The liquid forms in which the novel compositions of the present invention 
may be incorporated for administration include suitable flavored emulsions 
with edible oils, such as, cottonseed oil, sesame oil, coconut oil, peanut 
oil, and the like, as well as elixirs and similar pharmaceutical vehicles. 
Sterile suspensions or solutions can be prepared for parenteral use. 
Isotonic preparations containing suitable preservatives are also desirable 
for injection use. 
The term dosage form, as described herein, refers to physically discrete 
units suitable as unitary dosage for warm-blooded animal subjects, each 
unit containing a predetermined quantity of active component calculated to 
produce the desired therapeutic effect in association with the required 
pharmaceutical diluent, carrier or vehicle. The specification for the 
novel dosage forms of this invention are indicated by characteristics of 
the active component and the particular therapeutic effect to be achieved 
or the limitations inherent in the art of compounding such an active 
component for therapeutic use in warm-blooded animals as disclosed in this 
specification. Examples of suitable oral dosage forms in accord with this 
invention are tablets, capsules, pills, powder packets, granules, wafers, 
cachets, teaspoonfuls, dropperfuls, ampules, vials, segregated multiples 
of any of the foregoing and other forms as herein described. 
The complement inhibiting activity of the compounds of this invention has 
been demonstrated by one or more of the following identified tests: (i) 
Test, Code 026 (C1 inhibitor) -- This test measures the ability of 
activated human C1 to destroy fluid phase human C2 in the presence of C4 
and appropriate dilutions of the test compound. An active inhibitor 
protects C2 from C1 and C4; (ii) Test, Code 035 (C3-C9 inhibitor) -- This 
test determines the ability of the late components of human complement 
(C3-C9) to lyse EAC 142 in the presence of appropriate dilutions of the 
test compound. An active inhibitor protects EAC 142 from lysis by human 
C3-C9; (iii) Test, Code 036 (C-Shunt inhibitor) -- In this test human 
erythrocytes rendered fragile are lysed in autologous serum via the shunt 
pathway activated by cobra venom factor in the presence of appropriate 
dilutions of the test compound. Inhibition of the shunt pathway results in 
failure of lysis; (iv) Forssman Vasculitis Test -- Here, the well known 
complement dependent lesion, Forssman vasculitis, is produced in guinea 
pigs by intradermal injection of rabbit anti-Forssman antiserum. The 
lesion is measured in terms of diameter, edema and hemorrhage and the 
extent to which a combined index of these is inhibited by prior 
intraperitoneal injection of the test compound at 200 mg/kg is then 
reported, unless otherwise stated; (v) Forssman Shock Test -- Lethal shock 
is produced in guinea pigs by an i.v. injection of anti-Forssman antiserum 
and the harmonic mean death time of treated guinea pigs is compared with 
that of simultaneous controls; (vi) Complement Level Reduction Test -- In 
this test, the above dosed guinea pigs, or others, are bled for serum and 
the complement level is determined in undiluted serum by the capillary 
tube method of U.S. Pat. No. 3,876,376 and compared to undosed control 
guinea pigs; and (vii) Cap 50 Test -- Here, appropriate amounts of the 
test compound are added to a pool of guinea pig serum in vitro, after 
which the undiluted serum capillary tube assay referred to above is run. 

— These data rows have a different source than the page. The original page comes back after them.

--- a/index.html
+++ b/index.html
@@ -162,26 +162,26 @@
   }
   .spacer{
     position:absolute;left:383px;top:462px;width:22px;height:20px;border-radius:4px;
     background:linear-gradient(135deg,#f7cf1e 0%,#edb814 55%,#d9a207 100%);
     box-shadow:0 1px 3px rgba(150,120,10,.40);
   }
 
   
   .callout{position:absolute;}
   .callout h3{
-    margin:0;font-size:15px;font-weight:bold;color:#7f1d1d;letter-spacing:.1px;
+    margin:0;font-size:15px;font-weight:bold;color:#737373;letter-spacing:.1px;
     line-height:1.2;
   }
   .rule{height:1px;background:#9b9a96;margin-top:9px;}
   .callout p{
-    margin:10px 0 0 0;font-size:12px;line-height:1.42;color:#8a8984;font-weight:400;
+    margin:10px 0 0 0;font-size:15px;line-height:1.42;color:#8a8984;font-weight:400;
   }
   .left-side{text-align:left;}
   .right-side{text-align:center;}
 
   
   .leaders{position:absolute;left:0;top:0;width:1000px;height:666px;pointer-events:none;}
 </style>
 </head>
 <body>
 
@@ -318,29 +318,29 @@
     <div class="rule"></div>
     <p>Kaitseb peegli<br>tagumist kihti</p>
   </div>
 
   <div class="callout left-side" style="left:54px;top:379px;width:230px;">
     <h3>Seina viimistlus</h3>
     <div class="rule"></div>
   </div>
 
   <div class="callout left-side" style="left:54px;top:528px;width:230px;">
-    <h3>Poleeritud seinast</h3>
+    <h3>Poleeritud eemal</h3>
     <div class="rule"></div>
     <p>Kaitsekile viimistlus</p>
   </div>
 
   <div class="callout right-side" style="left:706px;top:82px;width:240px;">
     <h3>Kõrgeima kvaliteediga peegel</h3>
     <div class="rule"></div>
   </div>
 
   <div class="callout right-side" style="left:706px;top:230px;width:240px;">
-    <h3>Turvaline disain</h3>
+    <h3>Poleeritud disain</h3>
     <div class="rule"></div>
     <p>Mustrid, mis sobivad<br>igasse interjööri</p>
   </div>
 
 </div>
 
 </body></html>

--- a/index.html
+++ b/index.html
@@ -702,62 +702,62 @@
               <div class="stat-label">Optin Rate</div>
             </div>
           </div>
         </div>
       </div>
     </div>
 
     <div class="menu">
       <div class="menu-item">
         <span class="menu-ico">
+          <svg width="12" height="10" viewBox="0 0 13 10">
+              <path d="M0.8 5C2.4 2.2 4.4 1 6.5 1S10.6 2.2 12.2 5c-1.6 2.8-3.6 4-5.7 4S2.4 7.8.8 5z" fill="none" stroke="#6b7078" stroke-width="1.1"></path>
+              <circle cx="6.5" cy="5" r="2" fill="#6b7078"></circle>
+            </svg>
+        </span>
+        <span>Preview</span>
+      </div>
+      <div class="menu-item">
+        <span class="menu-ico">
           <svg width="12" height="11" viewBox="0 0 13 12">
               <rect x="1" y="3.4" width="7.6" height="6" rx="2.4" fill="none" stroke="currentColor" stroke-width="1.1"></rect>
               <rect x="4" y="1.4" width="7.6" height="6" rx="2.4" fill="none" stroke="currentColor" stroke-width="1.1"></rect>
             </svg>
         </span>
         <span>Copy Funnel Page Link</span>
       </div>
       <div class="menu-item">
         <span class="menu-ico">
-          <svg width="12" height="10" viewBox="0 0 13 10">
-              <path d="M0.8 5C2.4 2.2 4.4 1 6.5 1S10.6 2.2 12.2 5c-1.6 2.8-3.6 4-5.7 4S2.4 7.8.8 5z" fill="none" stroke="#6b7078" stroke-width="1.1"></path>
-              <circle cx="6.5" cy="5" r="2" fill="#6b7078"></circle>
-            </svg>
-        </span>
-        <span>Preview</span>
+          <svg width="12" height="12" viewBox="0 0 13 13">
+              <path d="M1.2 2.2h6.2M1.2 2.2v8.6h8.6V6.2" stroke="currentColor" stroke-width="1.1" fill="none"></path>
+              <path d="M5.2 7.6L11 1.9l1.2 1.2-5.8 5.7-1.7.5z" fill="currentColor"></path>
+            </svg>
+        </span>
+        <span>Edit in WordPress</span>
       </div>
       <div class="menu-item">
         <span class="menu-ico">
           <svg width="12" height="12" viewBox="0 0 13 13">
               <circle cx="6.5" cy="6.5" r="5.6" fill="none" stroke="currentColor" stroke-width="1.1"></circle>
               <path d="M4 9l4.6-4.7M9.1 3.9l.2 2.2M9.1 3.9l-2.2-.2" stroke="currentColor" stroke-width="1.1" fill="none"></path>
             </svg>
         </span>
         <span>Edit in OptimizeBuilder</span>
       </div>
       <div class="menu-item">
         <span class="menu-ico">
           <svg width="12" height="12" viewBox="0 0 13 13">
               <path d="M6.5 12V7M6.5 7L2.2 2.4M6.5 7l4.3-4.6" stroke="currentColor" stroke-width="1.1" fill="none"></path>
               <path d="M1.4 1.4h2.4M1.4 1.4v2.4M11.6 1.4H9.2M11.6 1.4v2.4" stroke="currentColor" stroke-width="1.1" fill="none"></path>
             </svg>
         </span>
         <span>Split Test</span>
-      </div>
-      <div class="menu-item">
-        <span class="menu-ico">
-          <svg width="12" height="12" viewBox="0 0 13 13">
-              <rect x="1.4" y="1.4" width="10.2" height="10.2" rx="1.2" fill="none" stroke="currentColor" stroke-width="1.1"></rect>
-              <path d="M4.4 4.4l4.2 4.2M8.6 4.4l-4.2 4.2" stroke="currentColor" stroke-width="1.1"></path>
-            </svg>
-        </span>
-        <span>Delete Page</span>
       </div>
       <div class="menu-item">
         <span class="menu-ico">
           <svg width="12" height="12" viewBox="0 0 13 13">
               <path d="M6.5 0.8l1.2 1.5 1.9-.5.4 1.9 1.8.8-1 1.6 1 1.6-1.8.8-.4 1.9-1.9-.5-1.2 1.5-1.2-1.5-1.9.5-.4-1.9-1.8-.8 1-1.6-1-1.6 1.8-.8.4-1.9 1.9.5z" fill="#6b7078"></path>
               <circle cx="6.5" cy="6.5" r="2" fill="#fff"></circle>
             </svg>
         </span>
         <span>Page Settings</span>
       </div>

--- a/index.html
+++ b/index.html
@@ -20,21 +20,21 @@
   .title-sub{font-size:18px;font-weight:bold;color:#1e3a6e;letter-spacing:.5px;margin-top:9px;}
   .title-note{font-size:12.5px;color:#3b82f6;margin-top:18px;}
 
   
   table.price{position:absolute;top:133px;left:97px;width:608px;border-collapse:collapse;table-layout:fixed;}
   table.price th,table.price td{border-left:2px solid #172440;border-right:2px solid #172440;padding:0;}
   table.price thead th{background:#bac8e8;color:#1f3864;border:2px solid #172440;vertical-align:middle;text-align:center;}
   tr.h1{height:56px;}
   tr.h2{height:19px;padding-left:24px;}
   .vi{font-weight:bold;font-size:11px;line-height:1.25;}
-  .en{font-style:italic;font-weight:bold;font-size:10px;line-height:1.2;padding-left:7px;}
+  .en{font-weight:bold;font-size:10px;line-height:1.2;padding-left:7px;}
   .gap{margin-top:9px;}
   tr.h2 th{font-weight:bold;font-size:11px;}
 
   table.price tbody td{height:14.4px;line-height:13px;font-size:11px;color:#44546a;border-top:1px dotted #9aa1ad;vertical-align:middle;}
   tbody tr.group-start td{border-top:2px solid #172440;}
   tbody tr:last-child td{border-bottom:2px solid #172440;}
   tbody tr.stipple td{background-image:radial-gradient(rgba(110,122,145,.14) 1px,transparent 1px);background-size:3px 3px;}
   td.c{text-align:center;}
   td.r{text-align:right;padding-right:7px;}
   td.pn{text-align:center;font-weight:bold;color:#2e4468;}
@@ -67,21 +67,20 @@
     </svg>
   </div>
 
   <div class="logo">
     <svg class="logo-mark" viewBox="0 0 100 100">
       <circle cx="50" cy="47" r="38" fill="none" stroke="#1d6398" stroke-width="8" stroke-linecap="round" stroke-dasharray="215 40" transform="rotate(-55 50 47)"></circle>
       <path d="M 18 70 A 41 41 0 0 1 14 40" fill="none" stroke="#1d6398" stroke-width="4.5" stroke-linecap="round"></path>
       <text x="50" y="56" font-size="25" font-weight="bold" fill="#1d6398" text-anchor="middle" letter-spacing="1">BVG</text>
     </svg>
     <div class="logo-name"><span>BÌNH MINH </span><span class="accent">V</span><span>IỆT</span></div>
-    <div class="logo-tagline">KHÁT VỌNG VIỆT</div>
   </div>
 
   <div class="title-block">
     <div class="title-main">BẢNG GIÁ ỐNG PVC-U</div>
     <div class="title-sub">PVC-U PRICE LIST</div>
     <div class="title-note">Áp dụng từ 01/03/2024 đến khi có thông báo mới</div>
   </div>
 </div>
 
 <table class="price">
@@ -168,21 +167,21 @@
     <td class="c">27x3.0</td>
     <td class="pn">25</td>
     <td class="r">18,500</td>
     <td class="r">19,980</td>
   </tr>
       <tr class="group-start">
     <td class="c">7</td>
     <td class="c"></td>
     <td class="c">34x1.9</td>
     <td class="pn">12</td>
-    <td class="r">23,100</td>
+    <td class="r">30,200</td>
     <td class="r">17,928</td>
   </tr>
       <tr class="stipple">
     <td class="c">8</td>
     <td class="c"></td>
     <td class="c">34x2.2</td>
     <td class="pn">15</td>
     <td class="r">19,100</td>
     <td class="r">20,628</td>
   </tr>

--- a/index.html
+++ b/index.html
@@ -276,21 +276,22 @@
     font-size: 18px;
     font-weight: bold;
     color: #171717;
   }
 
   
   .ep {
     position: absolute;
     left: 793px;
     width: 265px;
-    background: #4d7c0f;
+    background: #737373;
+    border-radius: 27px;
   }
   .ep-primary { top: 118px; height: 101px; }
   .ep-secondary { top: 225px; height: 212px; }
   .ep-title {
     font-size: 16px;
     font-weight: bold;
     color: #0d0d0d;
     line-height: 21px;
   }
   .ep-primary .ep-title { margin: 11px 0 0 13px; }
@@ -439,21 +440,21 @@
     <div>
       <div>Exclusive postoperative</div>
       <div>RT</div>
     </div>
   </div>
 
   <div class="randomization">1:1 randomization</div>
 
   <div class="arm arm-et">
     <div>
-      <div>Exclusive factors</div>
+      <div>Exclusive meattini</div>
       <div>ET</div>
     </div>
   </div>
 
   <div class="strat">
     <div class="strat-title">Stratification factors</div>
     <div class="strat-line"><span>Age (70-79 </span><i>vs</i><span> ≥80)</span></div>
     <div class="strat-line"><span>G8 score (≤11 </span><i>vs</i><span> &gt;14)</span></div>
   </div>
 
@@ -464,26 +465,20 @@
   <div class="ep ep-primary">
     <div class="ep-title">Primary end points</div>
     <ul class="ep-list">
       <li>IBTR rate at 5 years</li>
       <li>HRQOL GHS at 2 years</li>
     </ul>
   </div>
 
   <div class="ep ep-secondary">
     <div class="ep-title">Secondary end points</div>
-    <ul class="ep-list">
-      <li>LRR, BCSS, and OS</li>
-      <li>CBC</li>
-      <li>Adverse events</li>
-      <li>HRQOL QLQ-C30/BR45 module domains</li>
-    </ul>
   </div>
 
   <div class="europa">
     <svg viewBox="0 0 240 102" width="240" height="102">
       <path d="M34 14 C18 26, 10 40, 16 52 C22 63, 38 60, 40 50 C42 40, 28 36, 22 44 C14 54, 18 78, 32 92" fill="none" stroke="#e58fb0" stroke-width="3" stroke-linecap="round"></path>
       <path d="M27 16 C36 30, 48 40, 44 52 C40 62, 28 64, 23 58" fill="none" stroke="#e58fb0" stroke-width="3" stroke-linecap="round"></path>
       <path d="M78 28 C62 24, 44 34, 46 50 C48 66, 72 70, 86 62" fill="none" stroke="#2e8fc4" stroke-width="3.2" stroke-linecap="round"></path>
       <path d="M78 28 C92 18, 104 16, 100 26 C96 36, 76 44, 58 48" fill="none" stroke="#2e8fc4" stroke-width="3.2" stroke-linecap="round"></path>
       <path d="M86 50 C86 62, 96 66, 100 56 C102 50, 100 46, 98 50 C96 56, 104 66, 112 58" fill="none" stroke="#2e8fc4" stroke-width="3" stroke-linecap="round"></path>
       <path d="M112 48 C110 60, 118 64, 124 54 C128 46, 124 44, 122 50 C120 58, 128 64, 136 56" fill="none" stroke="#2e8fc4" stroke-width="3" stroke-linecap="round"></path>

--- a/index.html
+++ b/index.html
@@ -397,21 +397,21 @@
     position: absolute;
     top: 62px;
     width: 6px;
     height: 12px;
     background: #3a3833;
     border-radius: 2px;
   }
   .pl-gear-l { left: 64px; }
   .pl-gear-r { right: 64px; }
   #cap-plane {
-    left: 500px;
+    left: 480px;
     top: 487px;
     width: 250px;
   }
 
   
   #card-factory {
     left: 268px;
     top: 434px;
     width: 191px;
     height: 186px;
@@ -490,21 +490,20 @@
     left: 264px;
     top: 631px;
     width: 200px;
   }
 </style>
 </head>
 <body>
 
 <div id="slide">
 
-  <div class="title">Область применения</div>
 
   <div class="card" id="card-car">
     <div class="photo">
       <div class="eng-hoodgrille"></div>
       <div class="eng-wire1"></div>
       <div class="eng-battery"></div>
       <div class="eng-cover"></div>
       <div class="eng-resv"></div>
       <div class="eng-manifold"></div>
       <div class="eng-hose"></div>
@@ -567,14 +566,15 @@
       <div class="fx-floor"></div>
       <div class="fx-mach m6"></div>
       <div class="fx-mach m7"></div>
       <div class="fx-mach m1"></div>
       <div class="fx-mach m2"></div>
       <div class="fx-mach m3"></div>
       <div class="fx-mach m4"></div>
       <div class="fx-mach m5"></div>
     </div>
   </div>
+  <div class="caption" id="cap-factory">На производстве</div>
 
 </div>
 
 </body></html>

The concentration of compound inhibiting 50 % is reported. 
With reference to Table I, guinea pigs weighing about 300 g were dosed 
intravenously (i.v.) or intraperitoneally (i.p.) with 200 mg/kg of the 
test compound dissolved in saline and adjusted to pH 7-8. One hour after 
dosing, the guinea pigs were decapitated, blood was collected and the 
serum separated. The serum was tested for whole complement using the 
capillary tube assay. Percent inhibition was calculated by comparison with 
simultaneous controls. The results appear in Table I together with results 
of tests, code 026, 035, 036, Cap 50, % inhibition and Forssman shock. 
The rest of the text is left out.